Con Napoleone Bonaparte la Corona Ferrea rischierà seriamente d’essere trafugata e trasferita a Parigi. All’ultimo momento il Grande Corso rinunciò al colpo gobbo sacrilego, forse perché il rischio di uno scandalo fu considerato eccessivo e inopportuno, e ripiegò sul resto - tutt'altro che disprezzabile - del Tesoro del Duomo di Monza.
Nella stampa celebrativa, Napoleone è rappresentato con la corona calzata sulla fronte. In realtà nella cerimonia Bonaparte tenne sospesa la corona sopra il capo non potendo fare altrimenti per le ragioni esposte in precedenza.

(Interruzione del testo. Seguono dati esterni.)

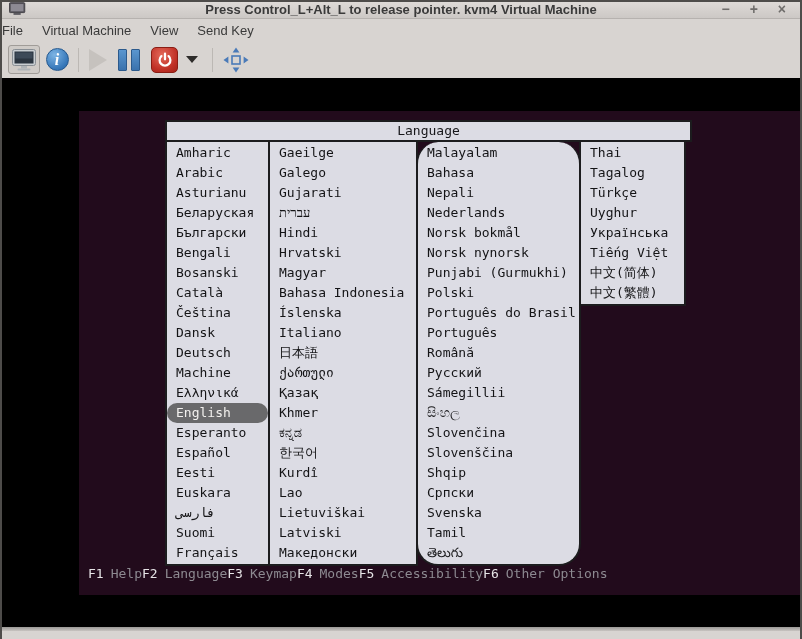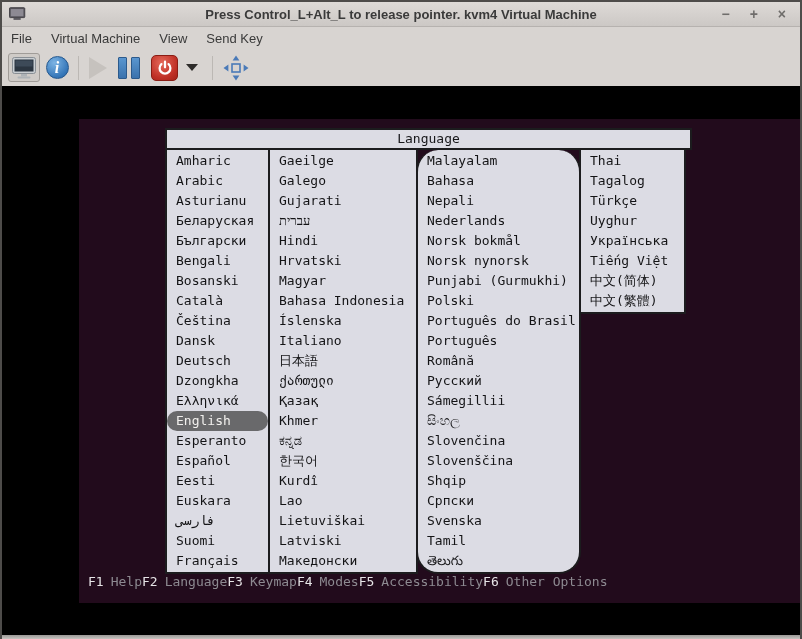--- a/index.html
+++ b/index.html
@@ -7,7 +7,7 @@
   .window { width:802px; height:639px; border:2px solid #4e4c4a; border-bottom:none; background:#d8d4d1; position:relative; overflow:hidden; }
 
   
-  .titlebar { height:25px; background:linear-gradient(#dedad7,#ccc8c5); display:flex; align-items:center; position:relative; border-bottom:1px solid #b6b2af; }
+  .titlebar { height:17px; background:linear-gradient(#dedad7,#ccc8c5); display:flex; position:relative; border-bottom:1px solid #b6b2af; }
   .app-icon { width:18px; height:14px; margin-left:7px; }
   .title-text { position:absolute; left:0; right:0; text-align:center; font-weight:bold; font-size:13px; color:#3a3a3a; }
   .win-controls { margin-left:auto; display:flex; gap:20px; padding-right:14px; z-index:2; }

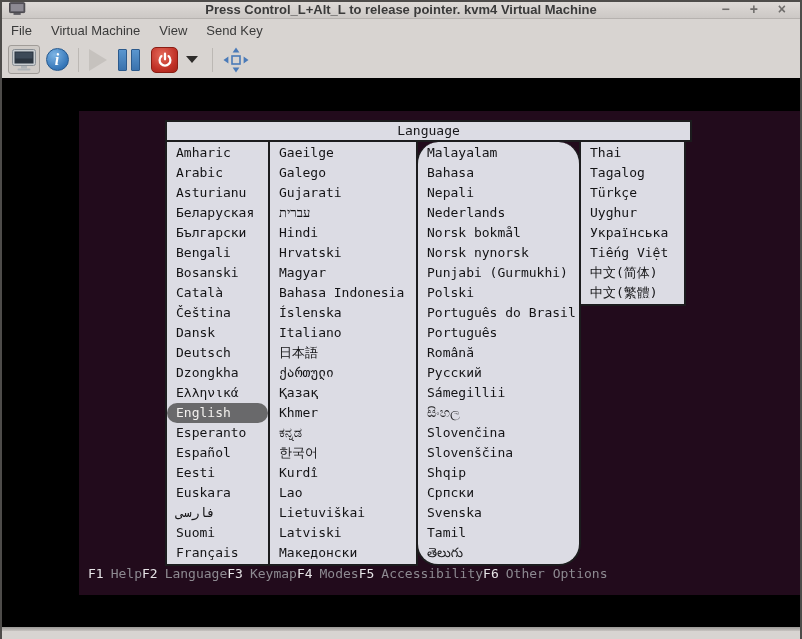--- a/index.html
+++ b/index.html
@@ -14,7 +14,7 @@
   .win-controls span { color:#6f6d6b; font-weight:bold; font-size:14px; line-height:14px; cursor:default; }
 
   
-  .menubar { height:22px; background:#d8d4d1; display:flex; align-items:center; padding-left:9px; gap:19px;text-align:center; }
+  .menubar { height:22px; background:#d8d4d1; display:flex; align-items:center; gap:19px;text-align:center; }
   .menu-item { font-size:13px; color:#3a3a3a; }
 
   

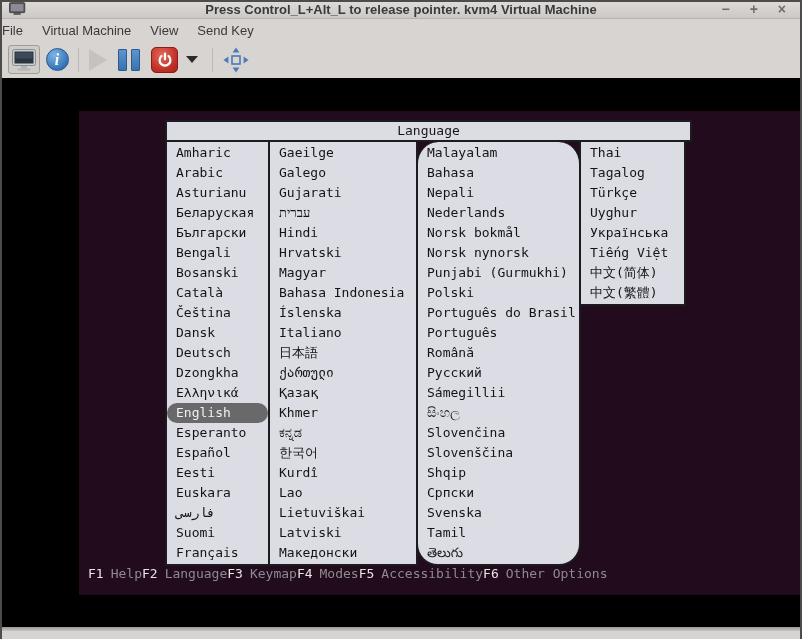--- a/index.html
+++ b/index.html
@@ -137,7 +137,7 @@
               <div class="lang-item">Čeština</div>
               <div class="lang-item">Dansk</div>
               <div class="lang-item">Deutsch</div>
-              <div class="lang-item">Dzongkha</div>
+              <div class="lang-item">Machine</div>
               <div class="lang-item">Ελληνικά</div>
               <div class="lang-item selected">English</div>
               <div class="lang-item">Esperanto</div>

La Corona Ferrea e i Savoia

Il capitolo finale di questo excursus storico è dedicato al rapporto tra la Corona Ferrea e la monarchia sabauda.
Per diversi motivi nessuno dei quattro re d’Italia espressi dalla Casa di Savoia è stato incoronato con la Corona Ferrea.
Vittorio Emanuele II non aveva materialmente a disposizione il diadema, custodito a Vienna sino alla fine della Terza Guerra d’Indipendenza. Umberto I rinunciò a usare la Corona Ferrea per non esacerbare le tensioni con il Vaticano e i cattolici, rimaste a livello critico dopo l’annessione manu militari di Roma. Vittorio Emanuele III e Umberto II, semplicemente, salirono al trono senza cerimonie d’incoronazione.
Va detto, tuttavia, che la Corona Ferrea era presente, poggiata su un cuscino, tanto nella camera ardente di Vittorio Emanuele II quanto in quella di Umberto I.